Repeat precisely the span of lines below that opens with the line containing "JEWELLERY MAKING –" and closes with the line containing "total: 2977.34 -> 3364.29", both included.

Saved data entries
----

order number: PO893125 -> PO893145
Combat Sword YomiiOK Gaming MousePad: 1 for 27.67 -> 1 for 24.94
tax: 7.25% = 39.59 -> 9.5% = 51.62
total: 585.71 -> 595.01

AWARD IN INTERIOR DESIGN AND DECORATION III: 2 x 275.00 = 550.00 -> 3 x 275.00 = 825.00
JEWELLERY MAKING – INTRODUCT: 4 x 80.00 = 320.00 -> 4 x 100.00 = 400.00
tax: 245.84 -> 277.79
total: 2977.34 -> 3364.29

----

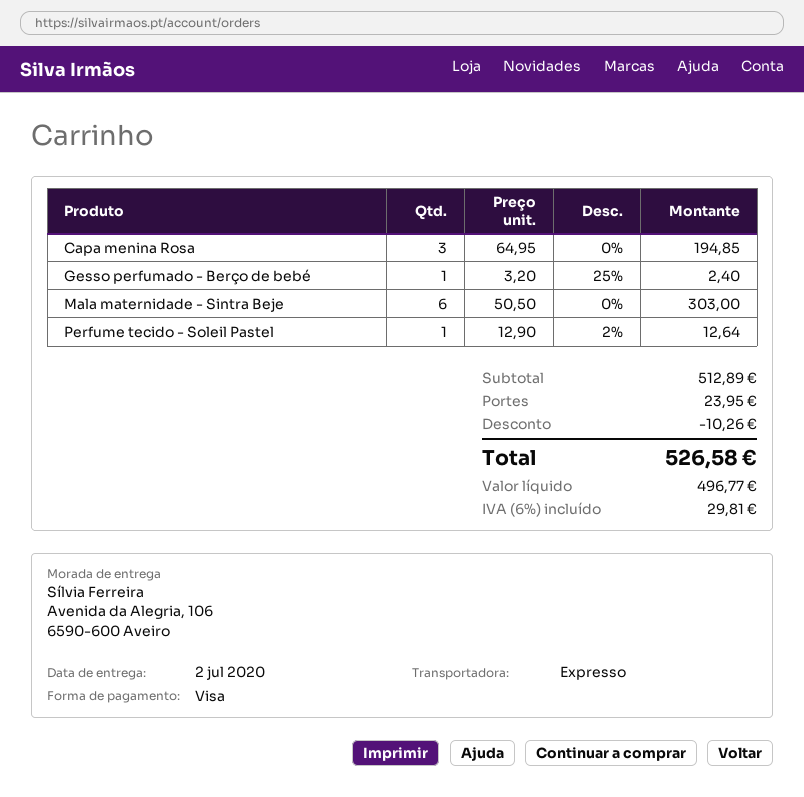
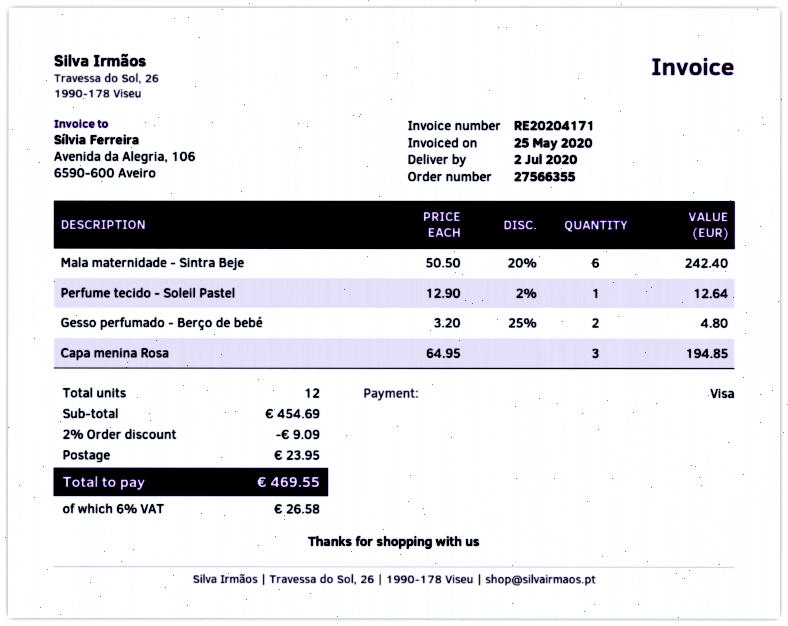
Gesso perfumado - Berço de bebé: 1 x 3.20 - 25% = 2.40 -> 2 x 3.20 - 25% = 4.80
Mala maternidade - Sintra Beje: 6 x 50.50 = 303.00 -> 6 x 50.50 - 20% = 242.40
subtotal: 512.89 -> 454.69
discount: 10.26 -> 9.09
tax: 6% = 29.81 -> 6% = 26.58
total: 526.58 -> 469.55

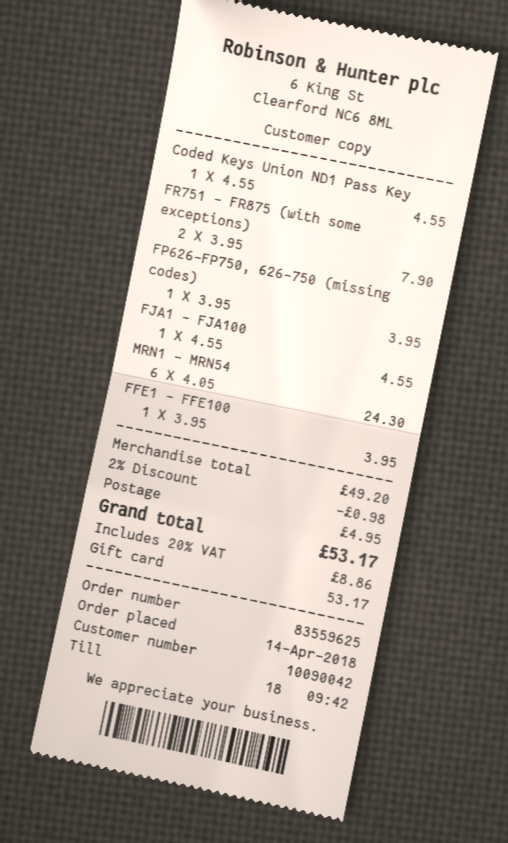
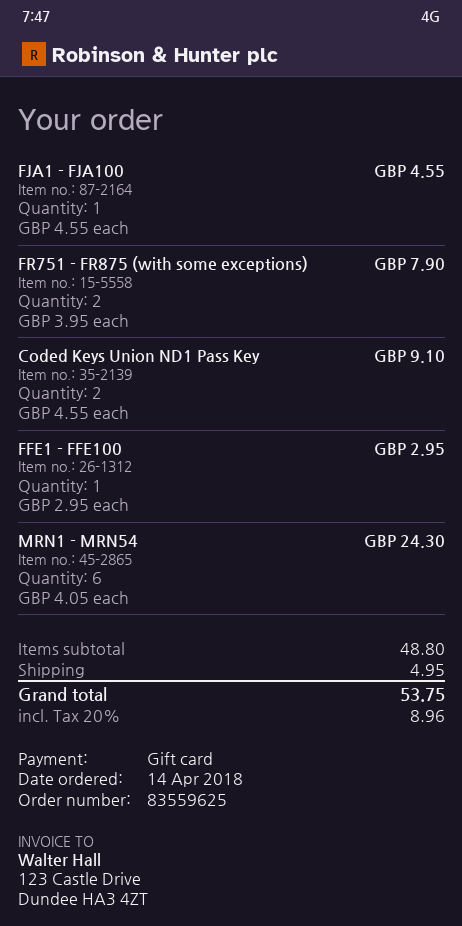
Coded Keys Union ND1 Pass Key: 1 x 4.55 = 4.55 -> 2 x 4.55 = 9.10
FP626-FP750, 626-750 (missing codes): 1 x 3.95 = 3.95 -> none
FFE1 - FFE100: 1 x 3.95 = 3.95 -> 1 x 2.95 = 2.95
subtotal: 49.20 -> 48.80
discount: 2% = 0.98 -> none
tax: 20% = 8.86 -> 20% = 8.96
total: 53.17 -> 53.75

----

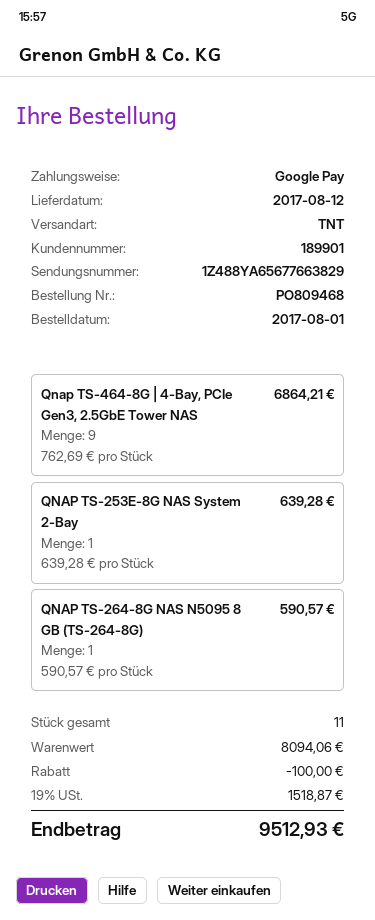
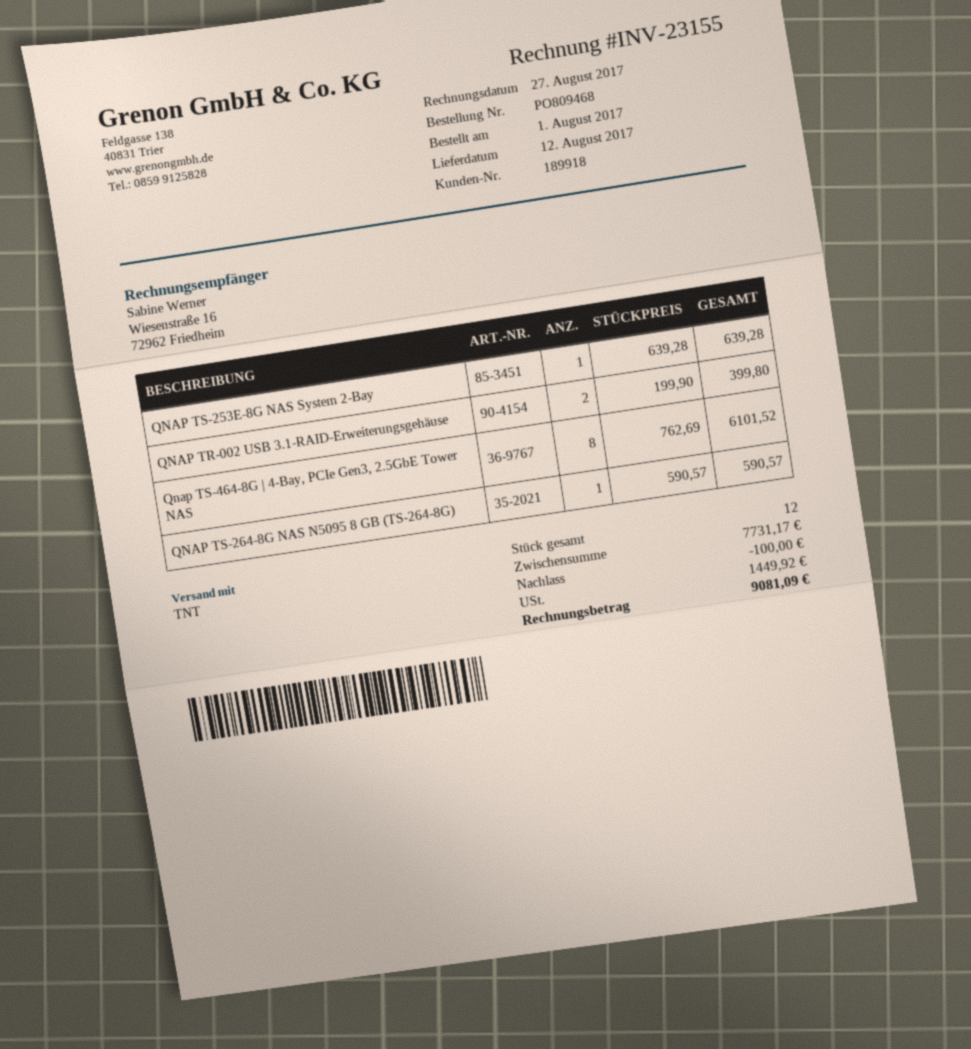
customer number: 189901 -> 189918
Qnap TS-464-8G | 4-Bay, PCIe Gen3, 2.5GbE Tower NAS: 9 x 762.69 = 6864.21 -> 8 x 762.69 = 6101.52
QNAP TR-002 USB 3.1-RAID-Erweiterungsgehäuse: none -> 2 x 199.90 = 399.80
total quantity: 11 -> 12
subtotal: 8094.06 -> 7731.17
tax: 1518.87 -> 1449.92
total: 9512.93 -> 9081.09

----

● ANSWER TO THIS EXERCISE
JEWELLERY MAKING – INTRODUCT: 4 x 80.00 = 320.00 -> 4 x 100.00 = 400.00
tax: 245.84 -> 277.79
total: 2977.34 -> 3364.29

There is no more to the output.